If you're unsure, I'd err on the side of late resolution.

Pxtl 4 years ago

"you want to turn it into a file handle as soon as possible"

But no sooner.

For example, I've run into problems where I'm configuring program A server to talk to file location B... but I don't have access to file location B. But the client-side library for talking to the server tries to convert location B into a file handle and then freaks out because I can't access it. When I don't want to access it. I want that program to serve it.

If it was using simple "path" objects that didn't confirm that I have access to the path, everything would be hunky dory. But because it tried to convert it into a file handle unnecessarily, I get blocked.

tmerr 4 years ago

Another inconvenience with this approach is that you can keep thousands of paths in memory no problem. But thousands of FDs may cause you to exceed per-process limits.

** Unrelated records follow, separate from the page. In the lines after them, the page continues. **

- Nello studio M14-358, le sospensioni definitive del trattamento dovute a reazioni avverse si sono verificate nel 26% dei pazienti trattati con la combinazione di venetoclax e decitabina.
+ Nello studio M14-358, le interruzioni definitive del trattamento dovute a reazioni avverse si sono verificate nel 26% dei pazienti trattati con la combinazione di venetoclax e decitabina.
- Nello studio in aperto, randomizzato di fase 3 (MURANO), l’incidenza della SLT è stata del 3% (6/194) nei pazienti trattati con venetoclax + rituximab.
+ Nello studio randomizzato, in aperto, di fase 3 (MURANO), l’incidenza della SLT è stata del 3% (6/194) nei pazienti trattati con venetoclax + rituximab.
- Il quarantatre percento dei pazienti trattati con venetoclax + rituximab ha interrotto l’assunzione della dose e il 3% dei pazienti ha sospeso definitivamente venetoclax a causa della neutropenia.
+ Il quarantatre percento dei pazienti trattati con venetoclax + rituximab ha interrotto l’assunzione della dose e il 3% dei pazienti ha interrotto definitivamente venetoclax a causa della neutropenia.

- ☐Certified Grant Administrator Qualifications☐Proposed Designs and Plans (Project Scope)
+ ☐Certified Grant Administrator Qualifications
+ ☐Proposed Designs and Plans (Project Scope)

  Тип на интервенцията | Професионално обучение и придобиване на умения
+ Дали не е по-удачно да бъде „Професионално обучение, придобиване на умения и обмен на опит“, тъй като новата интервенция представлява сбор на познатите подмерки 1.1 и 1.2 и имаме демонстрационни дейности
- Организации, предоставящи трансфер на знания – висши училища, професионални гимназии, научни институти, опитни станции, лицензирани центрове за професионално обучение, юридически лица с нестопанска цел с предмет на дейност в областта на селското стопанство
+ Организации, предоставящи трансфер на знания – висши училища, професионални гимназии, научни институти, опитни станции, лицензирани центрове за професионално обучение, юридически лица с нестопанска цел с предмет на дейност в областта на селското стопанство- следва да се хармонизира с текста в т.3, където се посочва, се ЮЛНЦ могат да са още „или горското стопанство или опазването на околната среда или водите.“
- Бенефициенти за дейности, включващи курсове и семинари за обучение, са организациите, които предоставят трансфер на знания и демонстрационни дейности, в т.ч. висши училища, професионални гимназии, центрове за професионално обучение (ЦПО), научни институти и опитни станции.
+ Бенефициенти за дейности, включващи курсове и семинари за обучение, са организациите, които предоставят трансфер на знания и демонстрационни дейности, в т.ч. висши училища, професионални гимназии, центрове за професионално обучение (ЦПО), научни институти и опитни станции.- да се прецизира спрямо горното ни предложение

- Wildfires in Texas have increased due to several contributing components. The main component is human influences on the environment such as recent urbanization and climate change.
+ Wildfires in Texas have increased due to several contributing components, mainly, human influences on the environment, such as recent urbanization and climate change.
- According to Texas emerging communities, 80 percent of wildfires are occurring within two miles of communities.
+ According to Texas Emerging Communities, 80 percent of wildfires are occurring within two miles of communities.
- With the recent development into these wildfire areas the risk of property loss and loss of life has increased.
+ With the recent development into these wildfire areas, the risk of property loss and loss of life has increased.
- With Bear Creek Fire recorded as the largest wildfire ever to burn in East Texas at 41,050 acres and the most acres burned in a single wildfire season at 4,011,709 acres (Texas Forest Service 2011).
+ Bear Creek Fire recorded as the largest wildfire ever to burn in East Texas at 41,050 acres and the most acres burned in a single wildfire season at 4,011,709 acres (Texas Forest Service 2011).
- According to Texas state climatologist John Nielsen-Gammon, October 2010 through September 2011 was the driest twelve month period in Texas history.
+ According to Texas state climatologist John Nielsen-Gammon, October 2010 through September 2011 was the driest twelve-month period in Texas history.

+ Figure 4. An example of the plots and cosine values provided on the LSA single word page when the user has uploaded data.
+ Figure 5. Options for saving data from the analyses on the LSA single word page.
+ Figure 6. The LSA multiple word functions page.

globular-toast 4 years ago

This goes for most instances of user input. Timestamps is the other common one people get wrong. I've even seen programs that pass around timestamps as strings in multiple formats and as integers (Unix time).

aqfamnzc 4 years ago
As a programming noob, I'm wondering what would be the better way to pass or return a unix time value as opposed to an integer?
- mleonhard 4 years ago
  
  If you need to keep the timezone with it, then use an ISO8601 [0] string: "2021-11-11T15:32:35-07:00".
  Otherwise, use an integer unix timestamp, the number of seconds since 1970-01-01T00:00:00Z: 1636673555. Use an unsigned 32-bit integer or a 64-bit integer to avoid the 2038 problem [1]. JSON's maximum safe integer value is a signed 53-bit integer, so if you're using HTTP JSON RPC, you'll have to check for overflow.
  [0] https://en.wikipedia.org/wiki/ISO_8601
  [1] https://en.wikipedia.org/wiki/Year_2038_problem
  [2] https://developer.mozilla.org/en-US/docs/Web/JavaScript/Refe...
  
  1 reply →
- globular-toast 4 years ago
  
  Depends on the language but most high-level languages have a timestamp or datetime abstraction which you should be using.
- joe_guy 4 years ago
  
  If it's being serialized, consider fully qualified iso8601.

BoorishBears 4 years ago

> For maximum correctness, you want to turn it into a file handle as soon as possible

This is why I get stressed out when I see paths turned into special objects encoding separators and such.

It tells me the path is living for way too long compared to the file handle.

I only want to see path-specific objects if we're modifying the path, and even then I want that to happen as late as possible.

aspaceman 4 years ago

Why not just hold onto both? The users representation and the file handle. Only ever "display" the representation, while you do all operations on the handle. (Not trying to be sarcastic, just curious).

cerved 4 years ago

doesn't this lock the file?